The new normal also appears to be characterised by more explicit forms of open conflict that indicate that antagonisms once moderated by the promise of economic growth or inclusion have become hardened into explicit and open confrontations.  So what has underpinned the old conflict and old forms of conflict management and why does it seemingly not work anymore?  To what degree has conflict changed in nature and what and who drives the new open conflicts and shapes their management?

IPEG 2014 invites papers and panels that discuss the apparent ‘new normal’ by analyzing its drivers, characteristics and repercussions. Contributors to this event might address, for example, the IPE of the normalisation of TNN: How and why was ‘the old normal’ de-normalised and TNN normalised? What and who drives TNN in respective subject areas? What does TNN signify and to what degree has it made hidden structural forms of conflict explicit and open?

Was there resistance to TNN and how was it handled? What are the limits to TNN? How does something ‘unthinkable’ and ‘un-normal’ become normal? How does ‘the old’ fare in the world of TNN? How does one study the IPE of ‘normalisation’ of ‘the new’: of a new norm, practice, argument, discourse? How can one theorise and study the IPE of normalisation of ‘the regressive’; e.g., the IPE of regressive de-s: de-welfarisation, de-democratisation, etc.?

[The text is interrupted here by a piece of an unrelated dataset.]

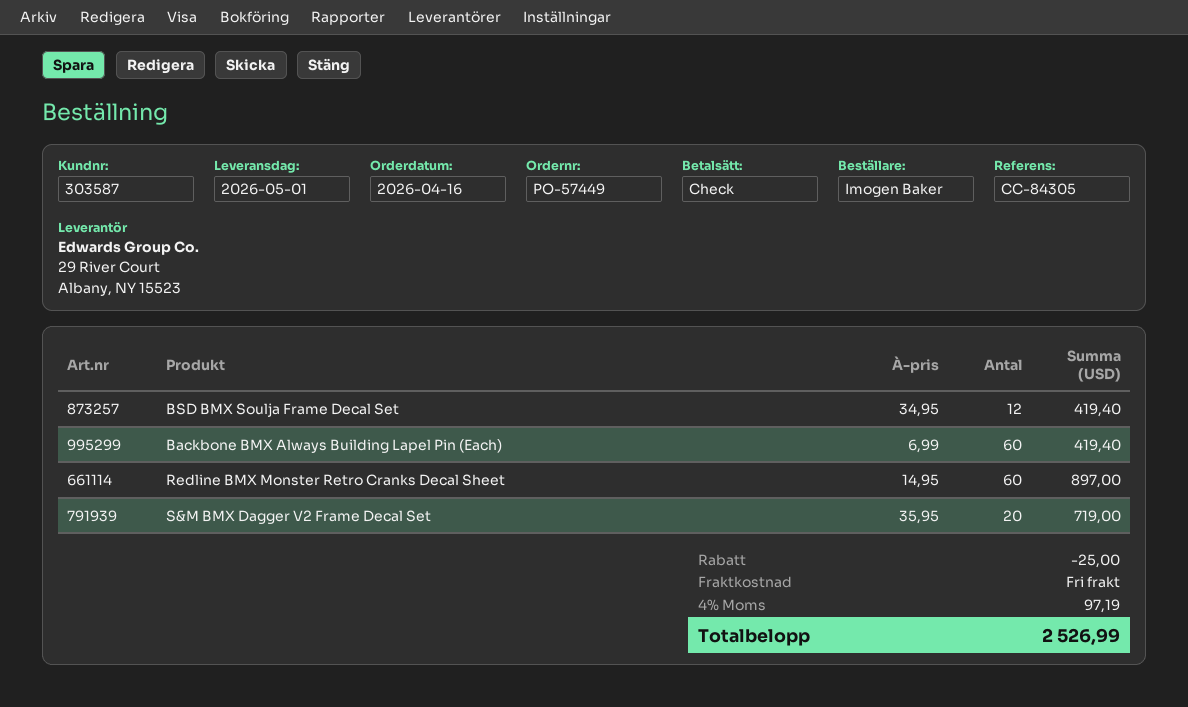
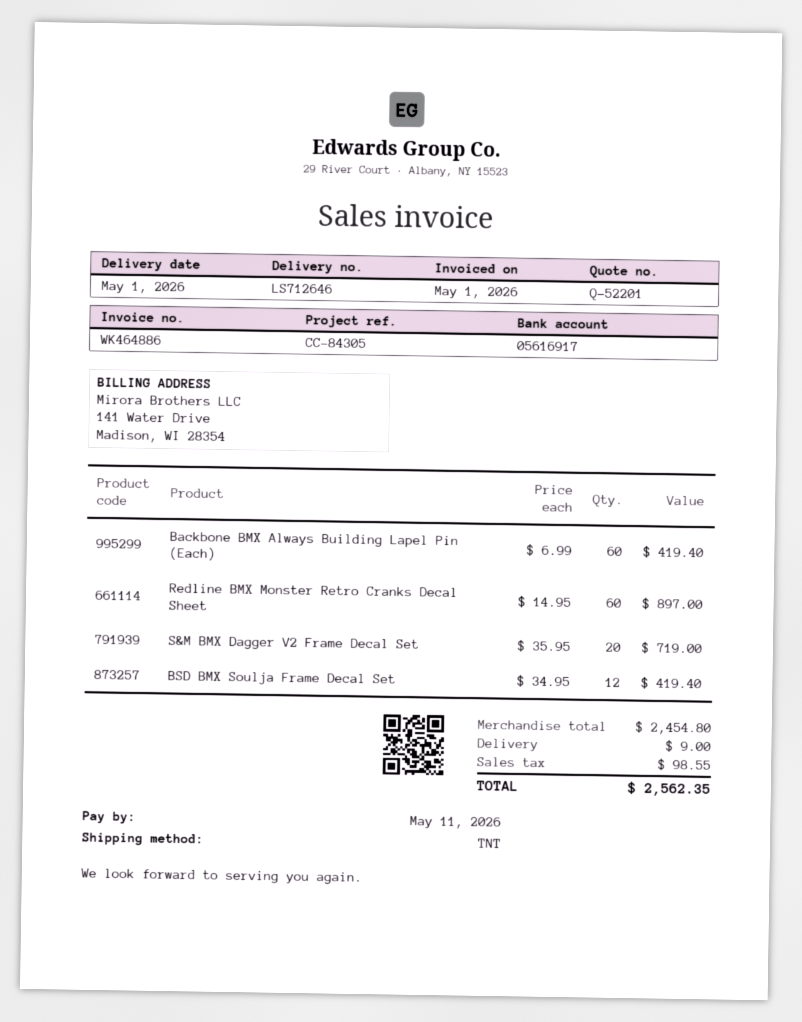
discount: 25.00 -> none
shipping: 0.00 -> 9.00
tax: 97.19 -> 98.55
total: 2526.99 -> 2562.35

Further questions of interest might be: What are the implications of a no growth regime underpinning the international political economy? How can a capitalist global economy be sustained if accumulation is radically uncertain?  What happens when new and dominant economies such as in China or East and Southeast Asian no longer find trade with depressed European economies attractive?  How has conflict become more explicit in contemporary capitalism in the retrenchment of gender and racial segmentation in labour markets or in the transposition of structural adjustment policies from the periphery to the core?  How far can market failures precipitated by the crisis be resolved by regulatory or technological innovations?  What happens to the political process when the moderating role of the middle classes dissolves into open conflict over material needs, political representation and identity politics as they are radicalized through austerity measures and structural decline?

How to submit proposals:

Email 150 – 200 word paper proposals to Phoebe Moore p.moore@mdx.ac.uk by 14/05/14.

  • You are also welcome to send panel suggestions. If you do this, please ensure that speakers are from more than one institution and try to get a good breadth of early and later career researchers.
  • Subsidies for PhD presenters’ travel and accommodation are paid with IPEG funding.